Parallelizing C++ streams
This post won't be directly about Open CASCADE but it may be helpful to those who are looking forward to parallelizing their applications. My personal strong belief is that multi-threading is unavoidable for long-term success and one must be prepared to make steps into that direction (better sooner than later). Era of free MHz is over, multi-threading is the only choice to scale in the future.
So. I am now developing an ACIS translator for CAD Exchanger and am designing its architecture to employ multi-threading whenever reasonable. Keeping it efficient, streamlined and light-weight forces to think and to refactor implementation several times but it pays off.
One of the examples where I was looking to integrate multi-threading was a conversion between persistent representation of an ACIS file (barely with a set of containers of ascii strings directly read from the file) into transient representation (which is a set of C++ objects representing ACIS types with data fields and cross-references between each other). The approach is that at the first pass empty transient objects are created and at the second their data is retrieved from persistent objects and references are created using already created placeholders. This allows to process each object fully independently from the others and thus represents an excellent case for multi-threading. First I made a sequential conversion and on the file of 15Mb consisting of 110,000+ entities this mapping took ~3 seconds. This became a benchmark to compete with.

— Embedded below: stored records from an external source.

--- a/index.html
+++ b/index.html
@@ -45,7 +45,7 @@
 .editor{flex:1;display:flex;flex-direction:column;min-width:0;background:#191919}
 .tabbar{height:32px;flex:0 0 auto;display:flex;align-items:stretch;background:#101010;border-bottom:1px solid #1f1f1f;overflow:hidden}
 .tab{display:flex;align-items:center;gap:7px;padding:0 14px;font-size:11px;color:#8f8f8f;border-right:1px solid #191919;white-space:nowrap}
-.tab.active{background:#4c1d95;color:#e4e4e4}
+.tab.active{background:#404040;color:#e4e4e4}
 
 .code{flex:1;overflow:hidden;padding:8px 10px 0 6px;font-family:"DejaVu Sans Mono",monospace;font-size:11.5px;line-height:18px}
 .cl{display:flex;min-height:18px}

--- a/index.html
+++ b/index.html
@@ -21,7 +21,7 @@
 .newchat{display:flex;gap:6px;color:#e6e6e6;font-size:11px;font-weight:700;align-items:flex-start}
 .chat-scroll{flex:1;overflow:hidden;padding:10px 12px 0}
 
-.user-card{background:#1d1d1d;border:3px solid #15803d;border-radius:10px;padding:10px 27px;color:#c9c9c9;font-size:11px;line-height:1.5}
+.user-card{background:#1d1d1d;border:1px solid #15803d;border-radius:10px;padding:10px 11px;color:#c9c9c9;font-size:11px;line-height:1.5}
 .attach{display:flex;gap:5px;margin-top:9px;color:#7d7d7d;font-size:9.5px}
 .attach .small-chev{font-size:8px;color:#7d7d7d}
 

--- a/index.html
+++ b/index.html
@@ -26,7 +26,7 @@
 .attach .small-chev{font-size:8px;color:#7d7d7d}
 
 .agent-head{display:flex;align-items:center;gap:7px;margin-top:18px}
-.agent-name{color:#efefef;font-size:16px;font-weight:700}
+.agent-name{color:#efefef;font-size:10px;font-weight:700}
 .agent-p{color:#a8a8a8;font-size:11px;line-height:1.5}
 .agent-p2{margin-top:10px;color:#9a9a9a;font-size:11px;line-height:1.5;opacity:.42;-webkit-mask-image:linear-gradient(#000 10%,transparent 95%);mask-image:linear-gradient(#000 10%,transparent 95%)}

To ease parsing of persistent entities strings I use C++ streams that wrap char* buffers, and operator >> to recognize doubles, integers, characters, etc. The makes the code concise and easy to understand. To enable parallelism I am using Intel Threading Building Blocks, a software library (available under commercial and Open Source license) facilitating solving many frequent tasks met in development of multi-threaded software including parallel loops, concurrent data containers, synchronization objects and so on. It already won several software awards and gains recognition of broad developers audience world-wide. It is developed in the same team that develops Parallel Amplifier, Inspector (and now Advisor) where I currently am at Intel.

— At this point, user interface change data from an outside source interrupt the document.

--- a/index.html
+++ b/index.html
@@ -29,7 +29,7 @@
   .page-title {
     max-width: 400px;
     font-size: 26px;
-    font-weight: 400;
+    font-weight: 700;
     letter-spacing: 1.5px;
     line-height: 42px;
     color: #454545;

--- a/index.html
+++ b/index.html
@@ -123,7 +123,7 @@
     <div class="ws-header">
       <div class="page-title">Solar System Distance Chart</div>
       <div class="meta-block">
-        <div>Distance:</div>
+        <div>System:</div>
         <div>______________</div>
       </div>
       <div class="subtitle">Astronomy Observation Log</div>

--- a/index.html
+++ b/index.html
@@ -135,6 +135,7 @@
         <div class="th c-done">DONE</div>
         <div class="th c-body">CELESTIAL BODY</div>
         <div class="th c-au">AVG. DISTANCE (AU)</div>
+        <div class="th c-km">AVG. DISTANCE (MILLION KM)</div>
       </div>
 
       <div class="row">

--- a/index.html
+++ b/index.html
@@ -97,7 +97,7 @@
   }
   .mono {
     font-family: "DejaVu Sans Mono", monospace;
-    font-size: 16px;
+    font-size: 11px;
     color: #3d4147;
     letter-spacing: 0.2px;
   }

The code looked quite straightforward (sequential part is commented out):
/*! \class ApplyPaste
\brief The ApplyPaste class is used for concurrent mapping of persistent representation into transient.
This is a functor class supplied to Intel TBB tbb::parallel_for(). It
uses ACISBase_RMapper to perform conversion on a range of entities that TBB
will feed to it.
*/
class ApplyPaste {
public:
//! Creates an object.
/*! Stores \a theMapper and model entites for faster access.*/
ApplyPaste (const Handle(ACISBase_RMapper)& theMapper) : myMapper (theMapper),
myMap (theMapper->File()->Entities())
{
}
//! Performs mapping on a range of entities
/*! Uses ACISBase_RMapper::Paste() to perform mapping.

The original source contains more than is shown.